Checking my favorite blogs and periodicals is manually intensive and, frequently, a lost cause... because I end up in the web equivalent of Boston's Combat Zone after getting distracted ("Look, a squirrel!). RSS readers don't work for me: they produce too much clutter, none of it organized in a way that will tell me what's most important.
Which is where BadBlue.com was designed to help.
BadBlue is accessible via two domain names -- http://badblue.com or http://larwyn.com. There are many recent enhancements that should make it much easier to find the hottest news stories of the hour.
• A new algorithm levels the playing field for news sources of all sizes - a story at a tiny blog, for instance, that gets re-tweeted 10 times, could be equivalent to 60 re-tweets of a story at a major newspaper.

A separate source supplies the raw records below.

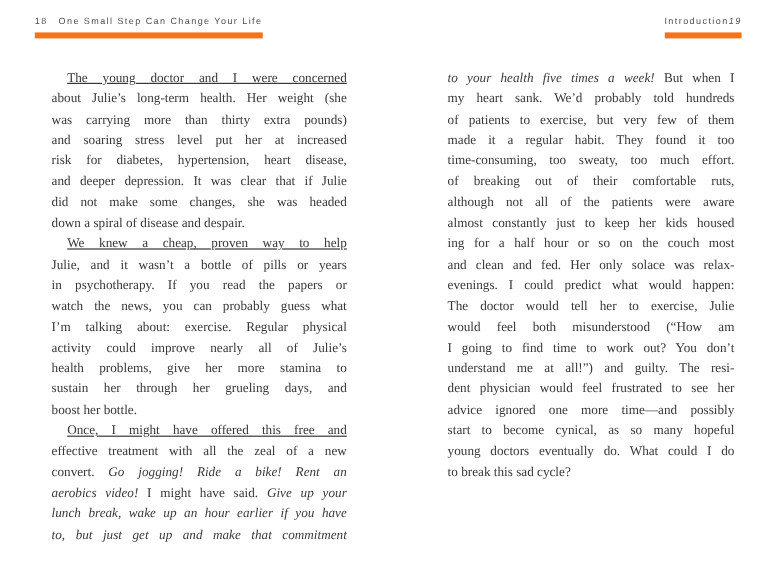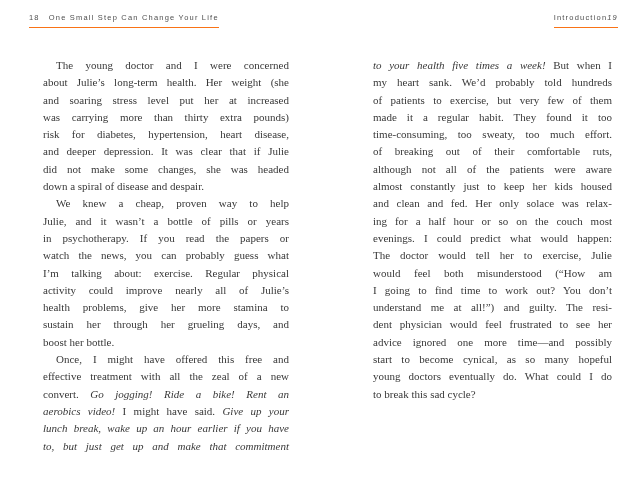--- a/index.html
+++ b/index.html
@@ -21,7 +21,7 @@
     font-size: 7.5px;
     letter-spacing: 1.2px;
     color: #4f4f4f;
-    border-bottom: 1px solid #f97316;
+    border-bottom: 5px solid #f97316;
     padding-bottom: 5px;
     white-space: nowrap;
   }

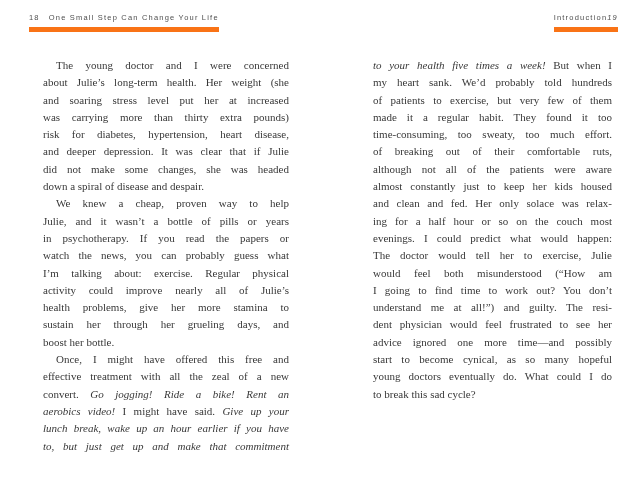--- a/index.html
+++ b/index.html
@@ -51,7 +51,7 @@
     text-align: right;
     text-align-last: left;
   }
-  .line.indent { text-indent: 13px; }
+  .line.indent { text-indent: 13px; text-decoration: underline; }
   .line em { font-style: italic; }
 </style>
 </head>

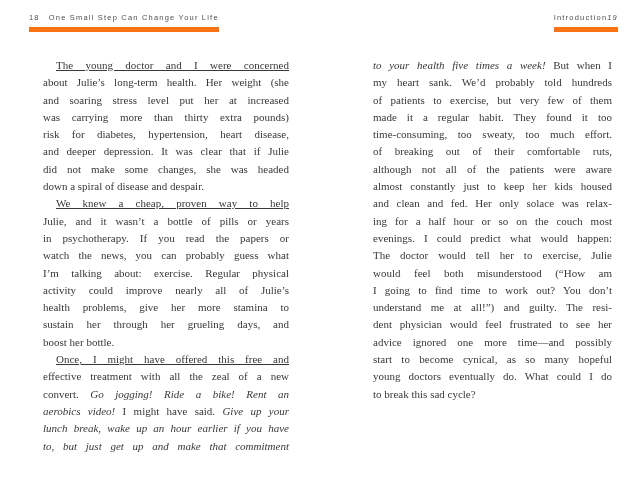--- a/index.html
+++ b/index.html
@@ -70,8 +70,8 @@
   <div class="column col-left">
       <div class="line indent"><span>The young doctor and I were concerned</span></div>
       <div class="line"><span>about Julie’s long-term health. Her weight (she</span></div>
+      <div class="line"><span>was carrying more than thirty extra pounds)</span></div>
       <div class="line"><span>and soaring stress level put her at increased</span></div>
-      <div class="line"><span>was carrying more than thirty extra pounds)</span></div>
       <div class="line"><span>risk for diabetes, hypertension, heart disease,</span></div>
       <div class="line"><span>and deeper depression. It was clear that if Julie</span></div>
       <div class="line"><span>did not make some changes, she was headed</span></div>

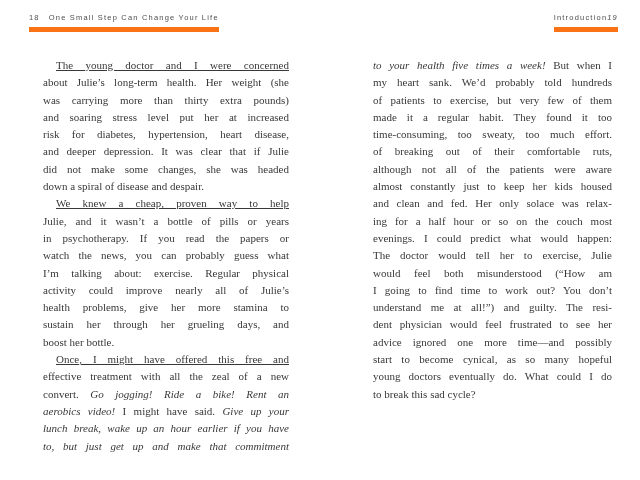--- a/index.html
+++ b/index.html
@@ -102,8 +102,8 @@
       <div class="line"><span>of breaking out of their comfortable ruts,</span></div>
       <div class="line"><span>although not all of the patients were aware</span></div>
       <div class="line"><span>almost constantly just to keep her kids housed</span></div>
+      <div class="line"><span>ing for a half hour or so on the couch most</span></div>
       <div class="line"><span>and clean and fed. Her only solace was relax-</span></div>
-      <div class="line"><span>ing for a half hour or so on the couch most</span></div>
       <div class="line"><span>evenings. I could predict what would happen:</span></div>
       <div class="line"><span>The doctor would tell her to exercise, Julie</span></div>
       <div class="line"><span>would feel both misunderstood (“How am</span></div>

You'll notice that the current front page has links from blogs of all sizes.
• New Drudge-style layout - rather than a single column of stories, there is a cleaner-looking, Drudge-style layout that should make it easier to read.
• Pictures! - the new layout thumbnails images from stories to make it easier to figure out what a story is about.
• Fresher news - links are refreshed more frequently, with the name of the site and its popularity index ("buzz") listed next to each headline.
• Twitter and RSS support - unlike the prior version, you can follow BadBlue on Twitter (@BadBlueNews) or RSS.
• Comment support - each story now has a permalink page (that's the small ∞ symbol) that includes a comments section (with easy social network sign-on supported), so it's simple to make fun of vicious left-wing hacks without actually having to visit one of their sites.
• Filter stories by site - click on the name of the news source and you'll get a list of that website's most popular stories.
In short, Biff Spackle is standing by in the comments section, waiting to hear your feedback: positive, negative or just, eh, it's okay. If you like it, remember to bookmark the website -- it should provide some of the freshest news stories you'll find anywhere.
So please check it out and let Biff know what you think. Don't hold back -- he's used to harsh criticism from management here at this august journal, where he remains Cub Reporter Level III after more than four years of erratic work history.